## REQUIRED WORK
The lines you return must be all those in the data that hold the string "Duvet".
THE RECORDS: Begin
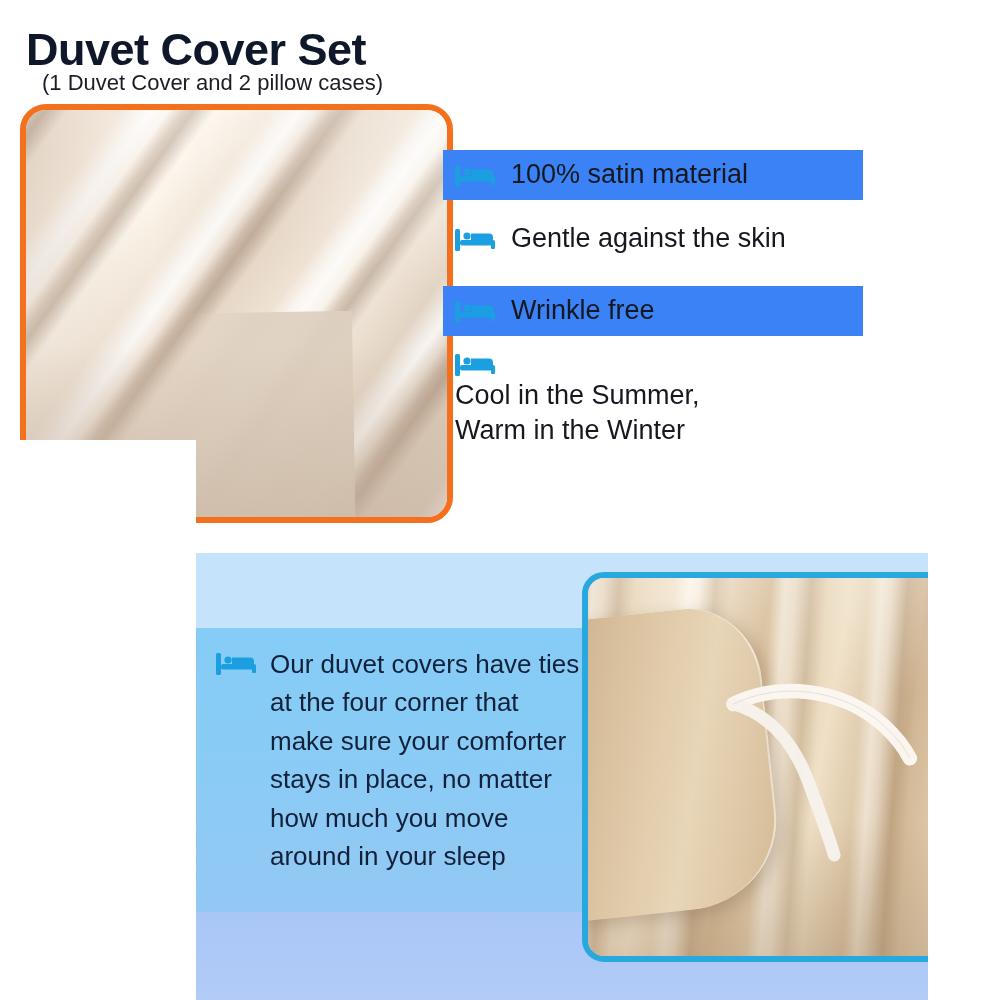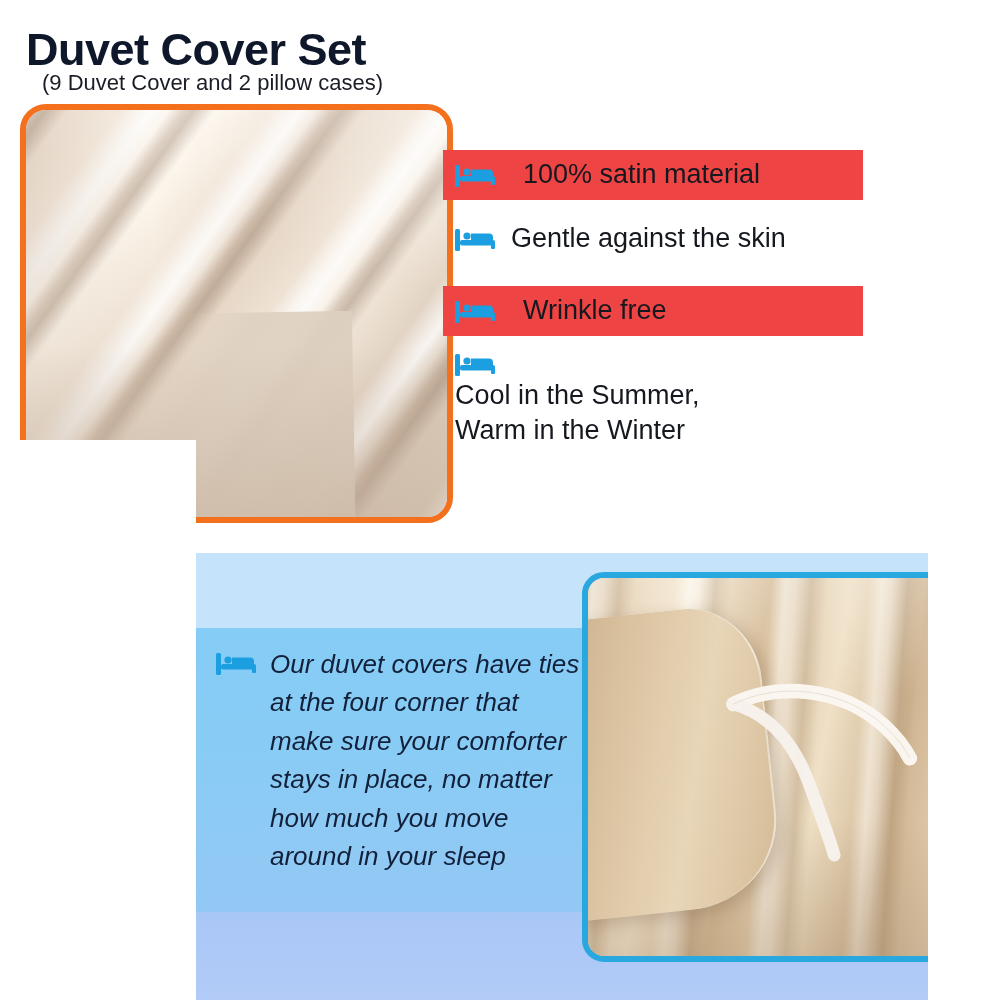--- a/index.html
+++ b/index.html
@@ -111,22 +111,21 @@
   }
   .feature-row {
     position: relative;
     display: flex;
     align-items: flex-start;
     min-height: 50px;
     padding: 6px 0 6px 12px;
     box-sizing: border-box;
   }
   .feature-row.banded {
-    background: #ef4444;
-    gap: 12px;
+    background: #3b82f6;
   }
   .feature-row.r1 { height: 50px; align-items: center; }
   .feature-row.r2 { height: 70px; align-items: center; padding-top: 8px; padding-bottom: 0; }
   .feature-row.r3 { height: 50px; align-items: center; margin-top: 16px; }
   .feature-row.r4 { height: 96px; align-items: flex-start; padding-top: 14px; flex-direction: column; }
 
   .bed-icon {
     flex: 0 0 auto;
     width: 42px;
     height: 26px;
@@ -143,21 +142,20 @@
   }
 
   
   .bottom-panel {
     position: absolute;
     left: 196px;
     top: 553px;
     width: 732px;
     height: 447px;
     overflow: hidden;
-    font-style: italic;
   }
   .bp-top {
     position: absolute;
     left: 0; top: 0;
     width: 100%;
     height: 75px;
     background: #c5e4fb;
   }
   .bp-mid {
     position: absolute;
@@ -261,21 +259,21 @@
     width: 196px; height: 560px;
     background: #ffffff;
   }
 </style>
 </head>
 <body>
 
 <div id="infographic">
 
   <div class="title">Duvet Cover Set</div>
-  <div class="subtitle">(9 Duvet Cover and 2 pillow cases)</div>
+  <div class="subtitle">(1 Duvet Cover and 2 pillow cases)</div>
 
   <div class="photo-main">
     <div class="satin-a"></div>
     <div class="satin-a-flat"></div>
     <div class="satin-a-shade"></div>
   </div>
 
   <div class="features">
 
     <div class="feature-row banded r1">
THE RECORDS: End
## WRITTEN SOLUTION
   <div class="title">Duvet Cover Set</div>
-  <div class="subtitle">(9 Duvet Cover and 2 pillow cases)</div>
+  <div class="subtitle">(1 Duvet Cover and 2 pillow cases)</div>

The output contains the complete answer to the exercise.